# WHAT NEEDS TO BE DONE
Retype the entries below exactly, and keep every picture out of your version.

# WORKING DATA
━━━━━━━━━━━━━━━━

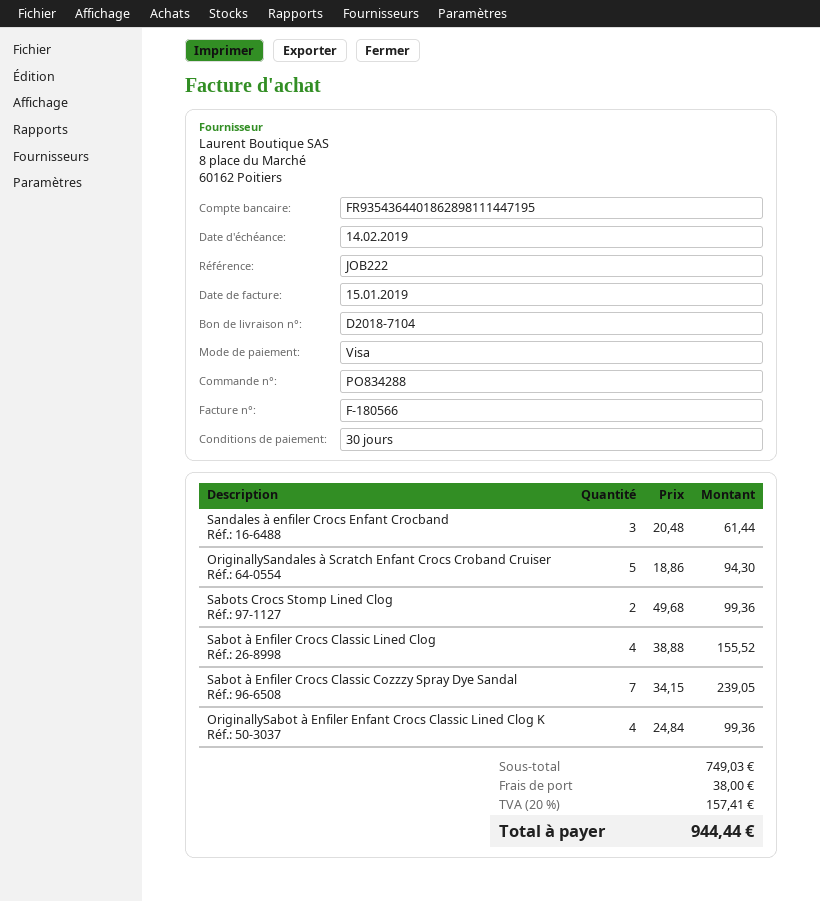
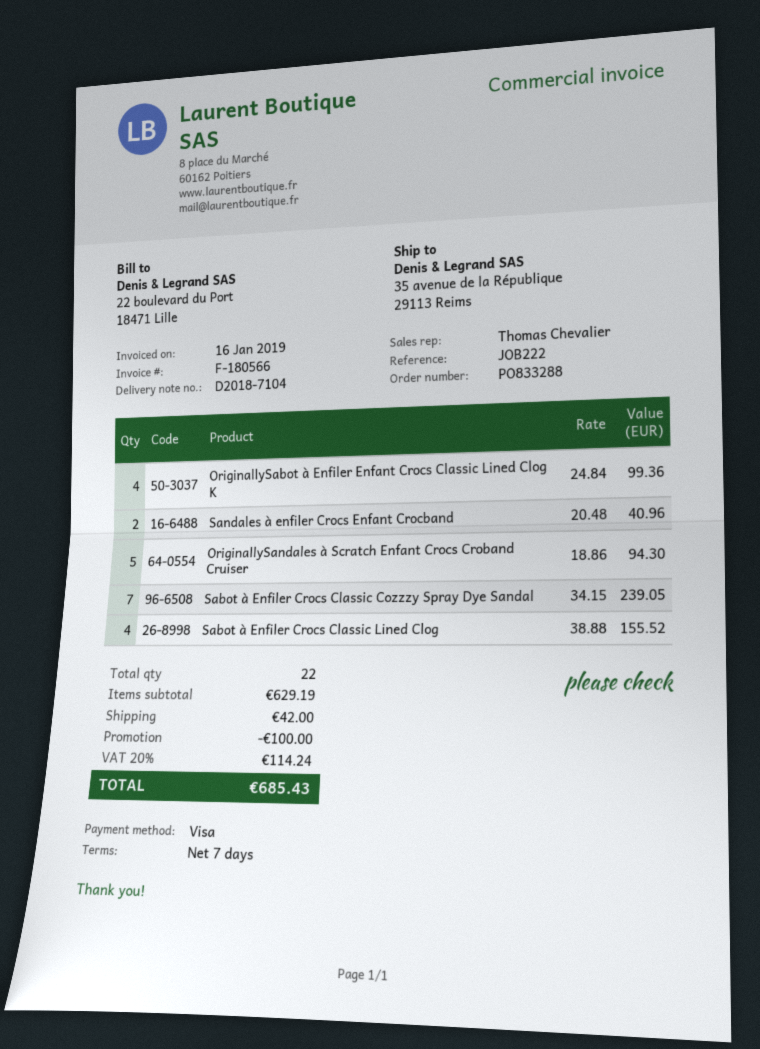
order number: PO834288 -> PO833288
invoice date: 2019-01-15 -> 2019-01-16
payment terms: 30 days -> 7 days
Sandales à enfiler Crocs Enfant Crocband: 3 x 20.48 = 61.44 -> 2 x 20.48 = 40.96
Sabots Crocs Stomp Lined Clog: 2 x 49.68 = 99.36 -> none
subtotal: 749.03 -> 629.19
discount: none -> 100.00
shipping: 38.00 -> 42.00
tax: 20% = 157.41 -> 20% = 114.24
total: 944.44 -> 685.43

━━━━━━━━━━━━━━━━

# RESPONSE TO THIS TASK
order number: PO834288 -> PO833288
invoice date: 2019-01-15 -> 2019-01-16
payment terms: 30 days -> 7 days
Sandales à enfiler Crocs Enfant Crocband: 3 x 20.48 = 61.44 -> 2 x 20.48 = 40.96
Sabots Crocs Stomp Lined Clog: 2 x 49.68 = 99.36 -> none
subtotal: 749.03 -> 629.19
discount: none -> 100.00
shipping: 38.00 -> 42.00
tax: 20% = 157.41 -> 20% = 114.24
total: 944.44 -> 685.43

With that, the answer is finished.